Ma Xiao, Huang Tengda, Song Yujia, Pan Hongyuan, Du Ao, Zhou Xinyi, Zeng Yong, Yuan Kefei
Division of Liver Surgery, Department of General Surgery and Laboratory of Liver Surgery, and State Key Laboratory of Biotherapy, West China Hospital, Sichuan University, Chengdu, China.
PLoS One. 2025 May 23;20(5):e0323708. doi: 10.1371/journal.pone.0323708. eCollection 2025.
The ongoing coronavirus disease 2019 (COVID-19) pandemic, caused by the severe acute respiratory syndrome coronavirus 2 (SARS-CoV-2), presents a significant global public health threat. Concurrently, hepatitis B virus (HBV) remains a significant public health challenge. While previous studies have indicated an association between COVID-19 and chronic hepatitis B, the common underlying pathogenesis of these diseases remains incompletely understood.

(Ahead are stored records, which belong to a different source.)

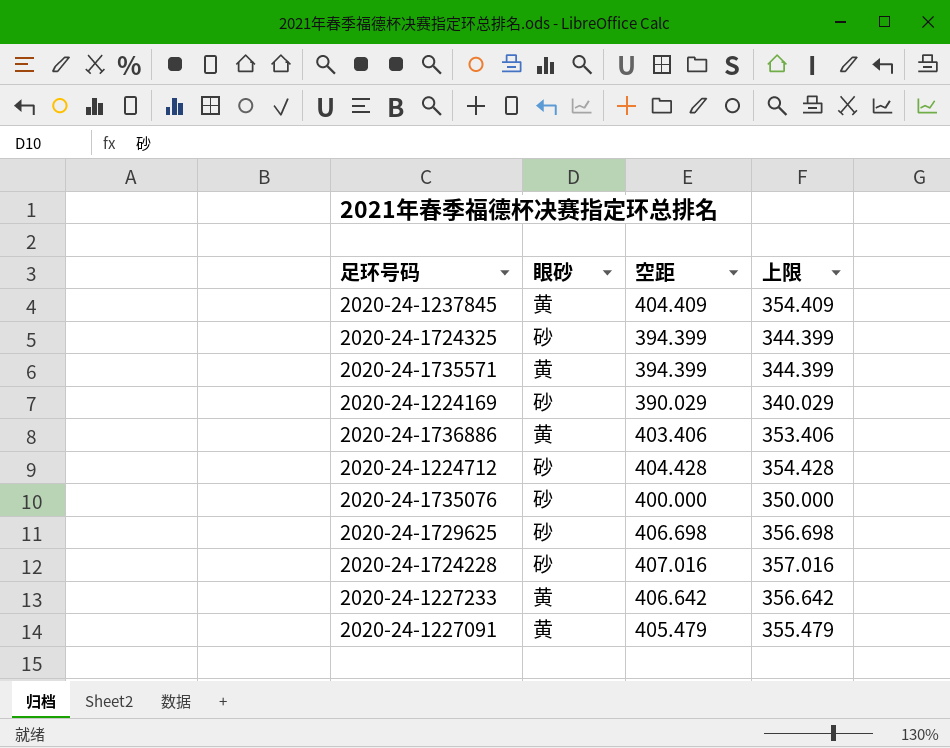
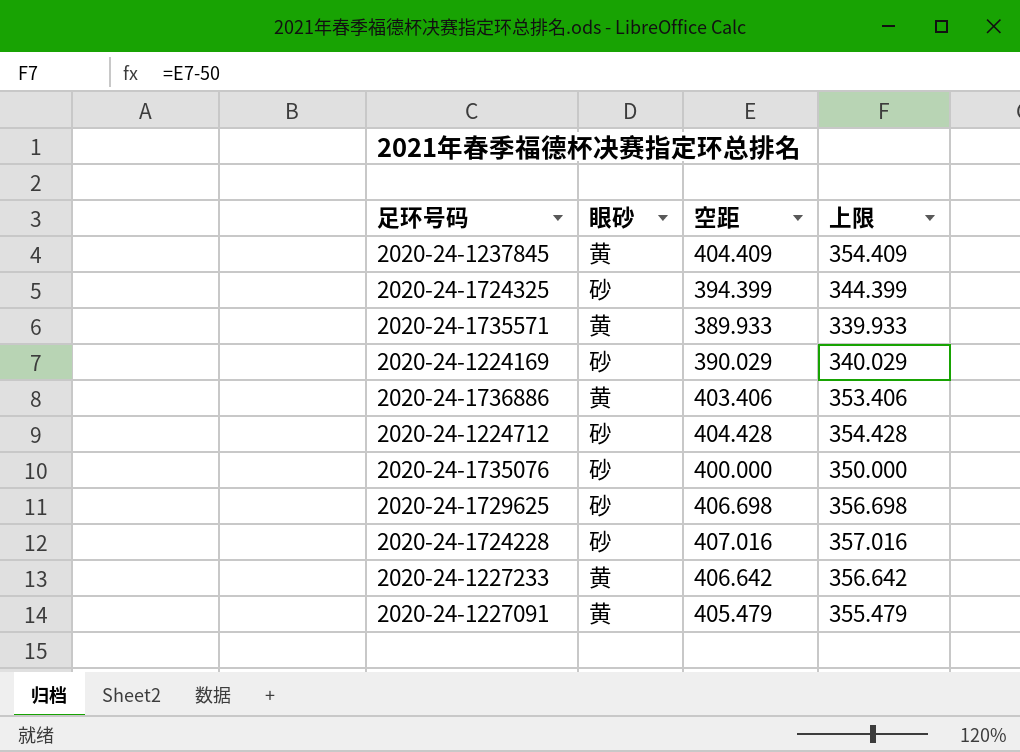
2020-24-1735571 | 空距: 394.399 -> 389.933
2020-24-1735571 | 上限: 344.399 -> 339.933

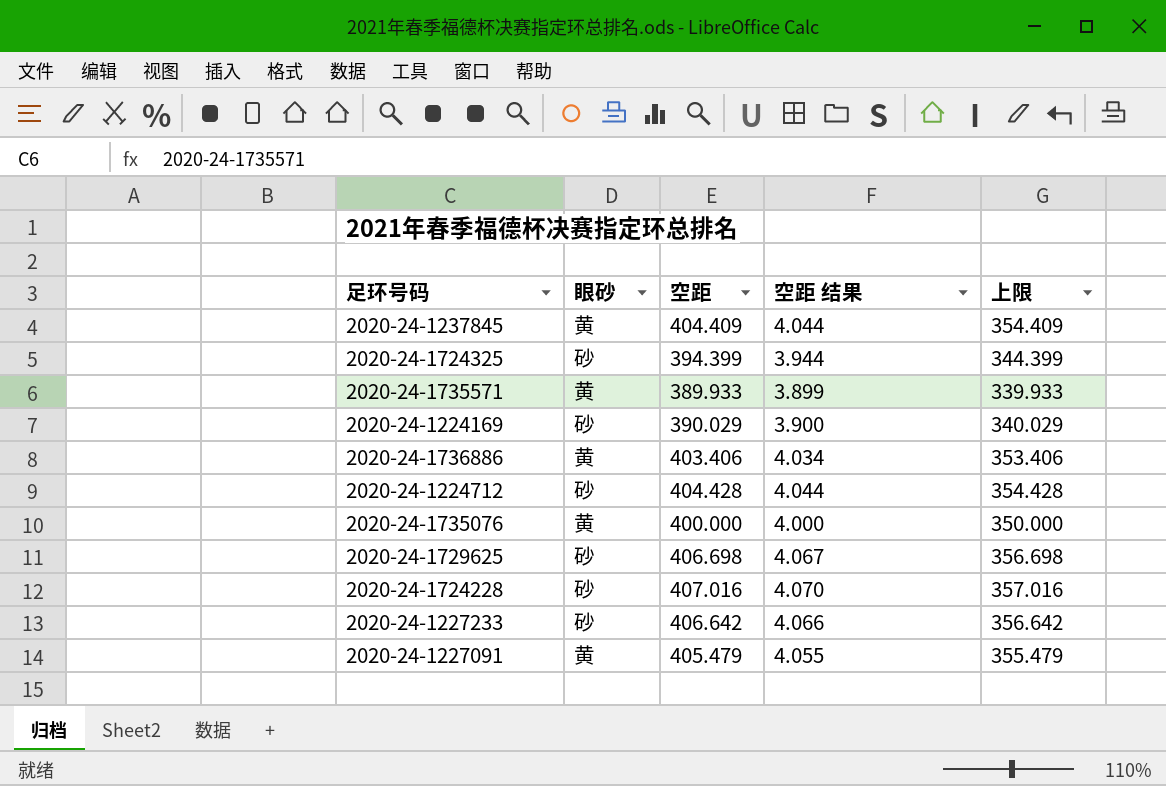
column 空距 结果 | formula: none -> [空距] * 0.01
2020-24-1735076 | 眼砂: 砂 -> 黄
2020-24-1227233 | 眼砂: 黄 -> 砂

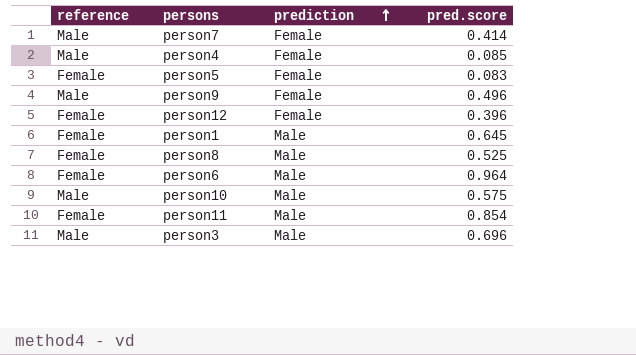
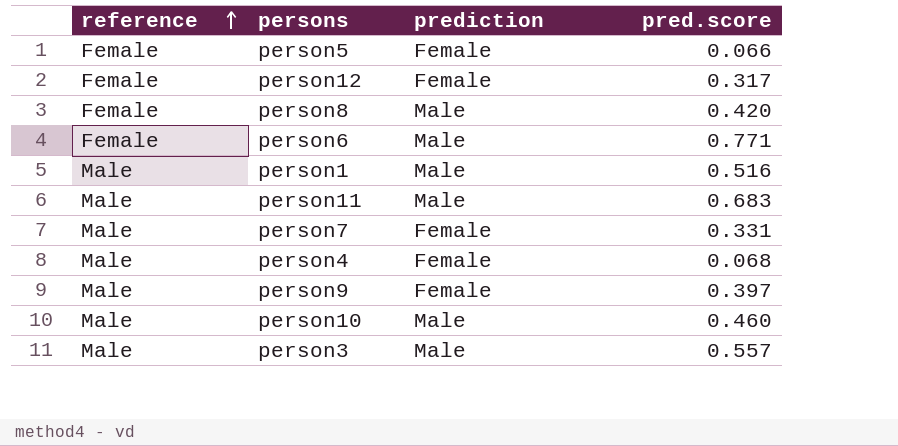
row order: prediction ascending -> reference ascending
person5 | pred.score: 0.083 -> 0.066
person12 | pred.score: 0.396 -> 0.317
person8 | pred.score: 0.525 -> 0.420
person6 | pred.score: 0.964 -> 0.771
person1 | reference: Female -> Male
person1 | pred.score: 0.645 -> 0.516
person11 | reference: Female -> Male
person11 | pred.score: 0.854 -> 0.683
person7 | pred.score: 0.414 -> 0.331
person4 | pred.score: 0.085 -> 0.068
person9 | pred.score: 0.496 -> 0.397
person10 | pred.score: 0.575 -> 0.460
person3 | pred.score: 0.696 -> 0.557

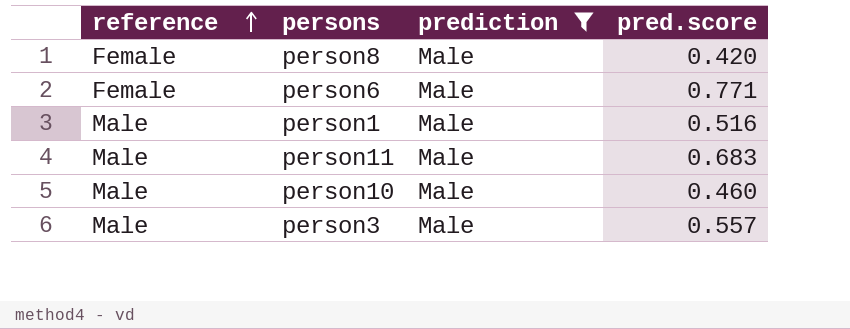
filter: none -> prediction = Male

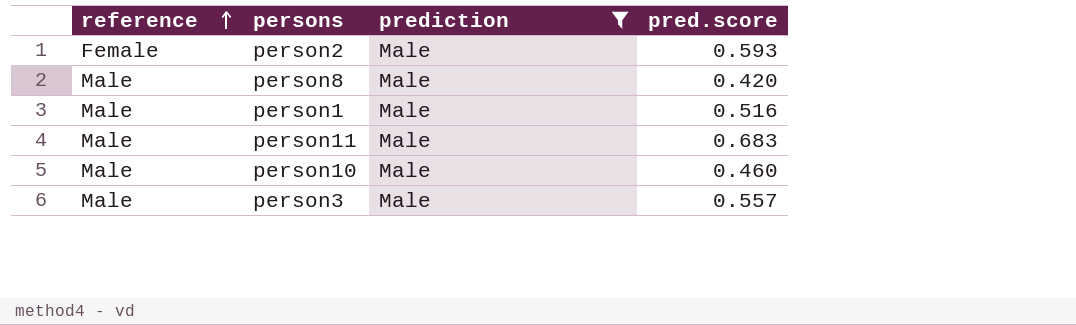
row person6: Female | Male | 0.771 -> none
row person2: none -> Female | Male | 0.593
person8 | reference: Female -> Male

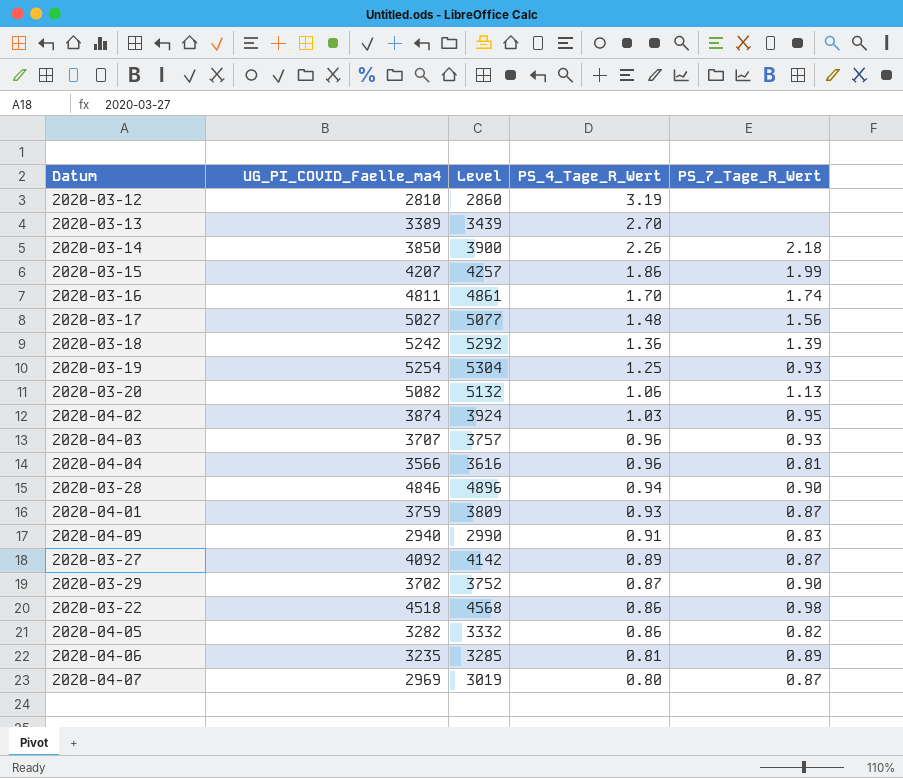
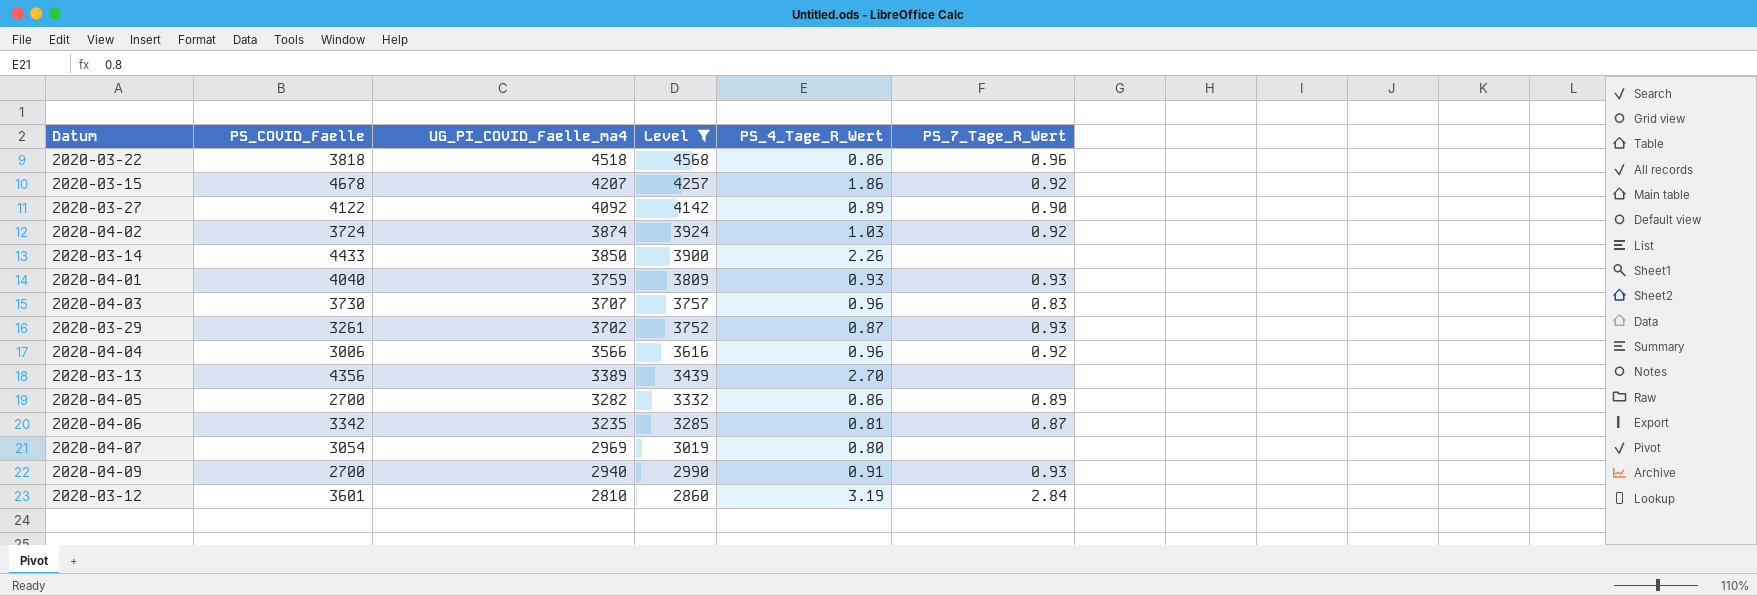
filter: none -> Level <= 4568
row order: PS_4_Tage_R_Wert descending -> UG_PI_COVID_Faelle_ma4 descending
column PS_COVID_Faelle | position: none -> 2
2020-03-22 | PS_7_Tage_R_Wert: 0.98 -> 0.96
2020-03-15 | PS_7_Tage_R_Wert: 1.99 -> 0.92
2020-03-27 | PS_7_Tage_R_Wert: 0.87 -> 0.90
2020-04-02 | PS_7_Tage_R_Wert: 0.95 -> 0.92
2020-03-14 | PS_7_Tage_R_Wert: 2.18 -> none
2020-04-01 | PS_7_Tage_R_Wert: 0.87 -> 0.93
2020-04-03 | PS_7_Tage_R_Wert: 0.93 -> 0.83
2020-03-29 | PS_7_Tage_R_Wert: 0.90 -> 0.93
2020-04-04 | PS_7_Tage_R_Wert: 0.81 -> 0.92
2020-04-05 | PS_7_Tage_R_Wert: 0.82 -> 0.89
2020-04-06 | PS_7_Tage_R_Wert: 0.89 -> 0.87
2020-04-07 | PS_7_Tage_R_Wert: 0.87 -> none
2020-04-09 | PS_7_Tage_R_Wert: 0.83 -> 0.93
2020-03-12 | PS_7_Tage_R_Wert: none -> 2.84

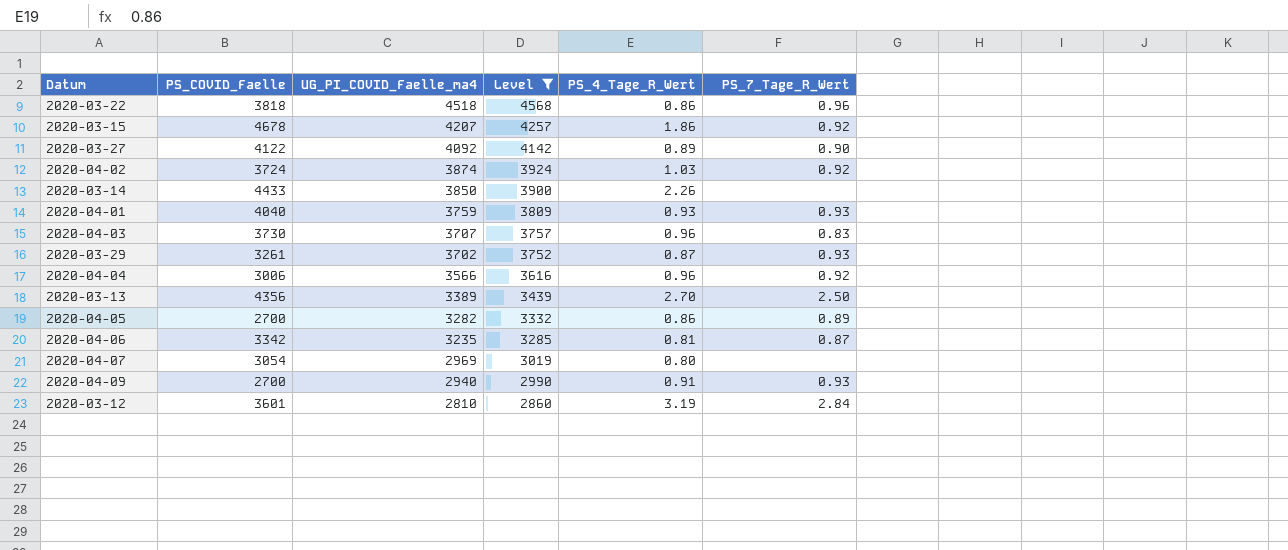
2020-03-13 | PS_7_Tage_R_Wert: none -> 2.50

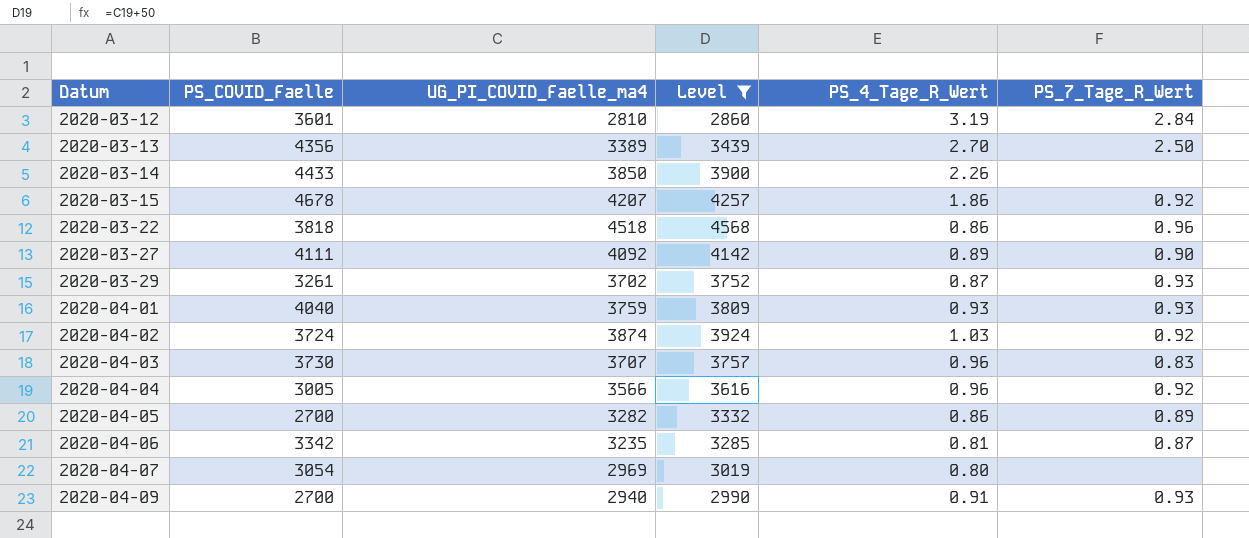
row order: UG_PI_COVID_Faelle_ma4 descending -> Datum ascending
2020-03-27 | PS_COVID_Faelle: 4122 -> 4111
2020-04-04 | PS_COVID_Faelle: 3006 -> 3005

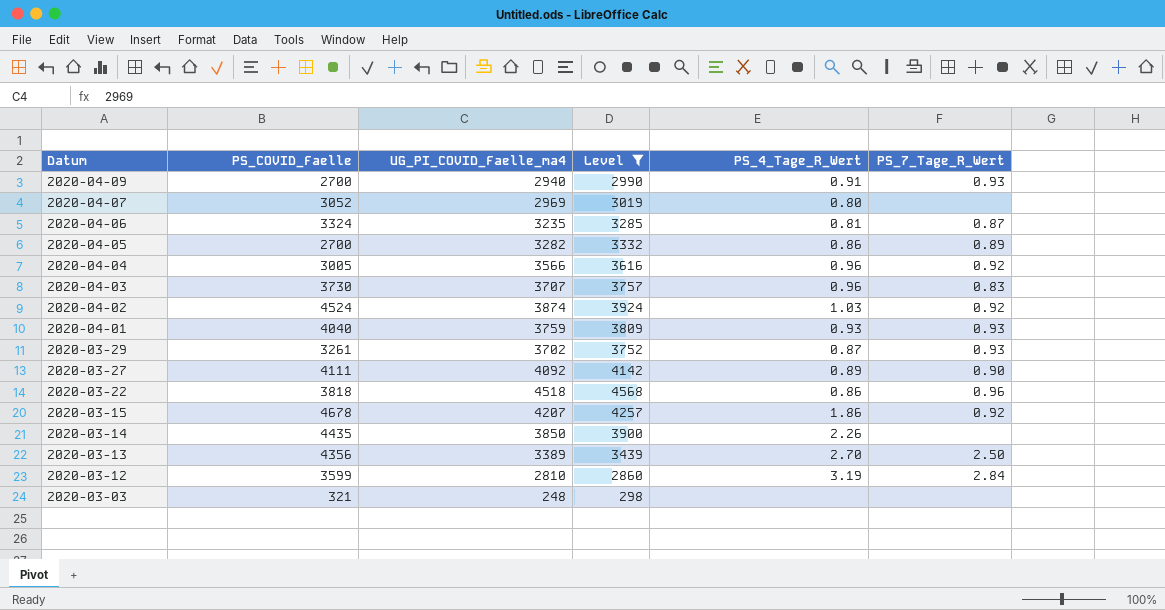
row order: Datum ascending -> Datum descending
2020-04-07 | PS_COVID_Faelle: 3054 -> 3052
2020-04-06 | PS_COVID_Faelle: 3342 -> 3324
2020-04-02 | PS_COVID_Faelle: 3724 -> 4524
2020-03-14 | PS_COVID_Faelle: 4433 -> 4435
2020-03-12 | PS_COVID_Faelle: 3601 -> 3599
row 2020-03-03: none -> 321 | 248 | 298 | none | none

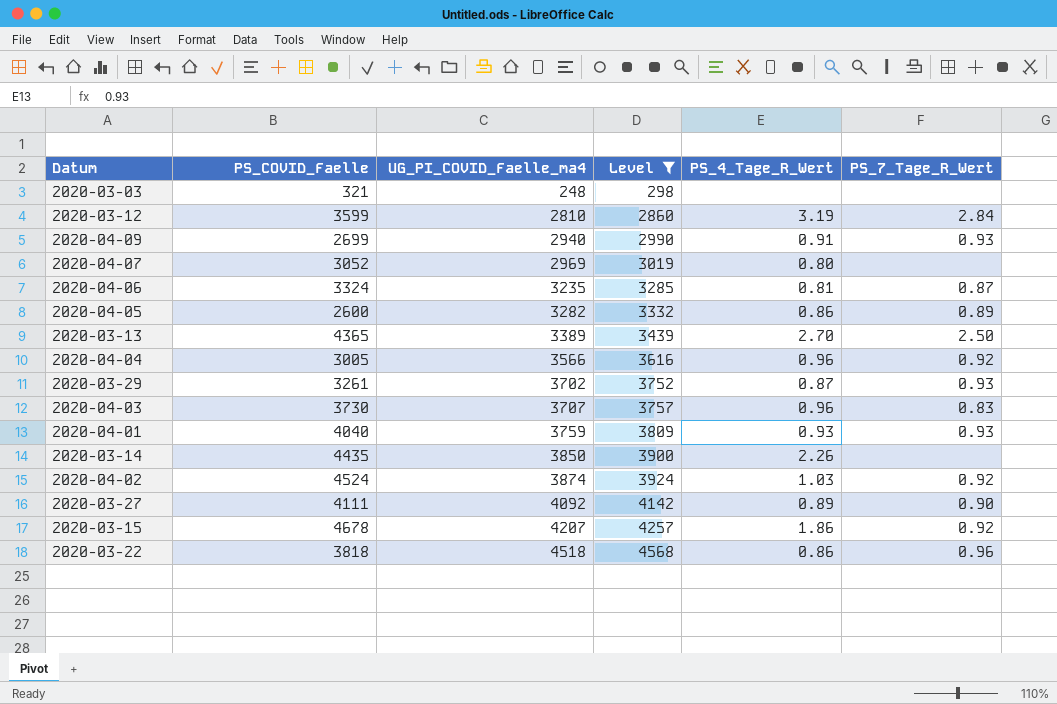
row order: Datum descending -> UG_PI_COVID_Faelle_ma4 ascending
2020-04-09 | PS_COVID_Faelle: 2700 -> 2699
2020-04-05 | PS_COVID_Faelle: 2700 -> 2600
2020-03-13 | PS_COVID_Faelle: 4356 -> 4365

To investigate the shared molecular mechanisms between chronic HBV infection and COVID-19, a comprehensive investigation was conducted using bioinformatics and systems biology. Specifically, we utilized RNA-seq datasets (GSE196822 and GSE83148) to identify differentially expressed genes (DEGs) associated with both SARS-CoV-2 and HBV infection. Subsequently, these common DEGs were utilized to identify shared pathways, hub genes, transcriptional regulatory networks, and potential drugs. The differential expression of hub genes in both COVID-19 and HBV was verified using the GSE171110 and GSE94660 datasets, respectively.
From the 106 shared DEGs identified, immune-related pathways were found to play a role in the development and progression of chronic hepatitis B and COVID-19. Protein-protein interaction (PPI) network analysis revealed 8 hub genes: CDK1, E2F7, E2F8, TYMS, KIF20A, CENPE, TPX2, HMMR, CD8A, GZMA. In the validation set, the expression of hub genes was statistically significant in both the COVID-19 group and the HBV group compared with the healthy control group. Transcriptional regulatory network analysis identified 155 microRNAs (miRNAs) and 43 transcription factors (TFs) as potential regulatory signals. Notably, we identified potential therapeutic drugs for HBV chronic infection and COVID-19, including progesterone, estradiol, dasatinib, aspirin, etoposide, irinotecan hydrochloride, phorbol 12-myristate 13-acetate, lucanthone, calcitriol.
This research elucidates potential molecular targets, signaling pathways, and promising small molecule compounds that could aid in the treatment of chronic HBV infection and COVID-19.
由严重急性呼吸综合征冠状病毒2(SARS-CoV-2)引起的2019冠状病毒病(COVID-19)大流行对全球公共卫生构成了重大威胁。同时,乙型肝炎病毒(HBV)仍然是一项重大的公共卫生挑战。虽然先前的研究表明COVID-19与慢性乙型肝炎之间存在关联,但这些疾病共同的潜在发病机制仍未完全了解。
为了研究慢性HBV感染与COVID-19之间共同的分子机制,利用生物信息学和系统生物学进行了全面调查。具体而言,我们利用RNA测序数据集(GSE196822和GSE83148)来鉴定与SARS-CoV-2和HBV感染均相关的差异表达基因(DEG)。随后,利用这些共同的DEG来鉴定共享途径、枢纽基因、转录调控网络和潜在药物。分别使用GSE171110和GSE94660数据集验证了COVID-19和HBV中枢纽基因的差异表达。
从鉴定出的106个共同DEG中发现,免疫相关途径在慢性乙型肝炎和COVID-19的发生发展中起作用。蛋白质-蛋白质相互作用(PPI)网络分析揭示了8个枢纽基因:细胞周期蛋白依赖性激酶1(CDK1)、E2F转录因子7(E2F7)、E2F转录因子8(E2F8)、胸苷酸合成酶(TYMS)、驱动蛋白家族成员20A(KIF20A)、着丝粒蛋白E(CENPE)、肿瘤蛋白p53结合蛋白2(TPX2)、透明质酸介导的运动受体(HMMR)、细胞毒性T淋巴细胞相关蛋白8A(CD8A)、颗粒酶A(GZMA)。在验证集中,与健康对照组相比,枢纽基因的表达在COVID-19组和HBV组中均具有统计学意义。转录调控网络分析确定了155个微小RNA(miRNA)和43个转录因子(TF)作为潜在的调控信号。值得注意的是,我们鉴定出了用于慢性HBV感染和COVID-19的潜在治疗药物,包括孕酮、雌二醇、达沙替尼、阿司匹林、依托泊苷、盐酸伊立替康、佛波醇12-肉豆蔻酸酯13-乙酸酯、卢卡酮、骨化三醇。
本研究阐明了可能有助于治疗慢性HBV感染和COVID-19的潜在分子靶点、信号通路和有前景的小分子化合物。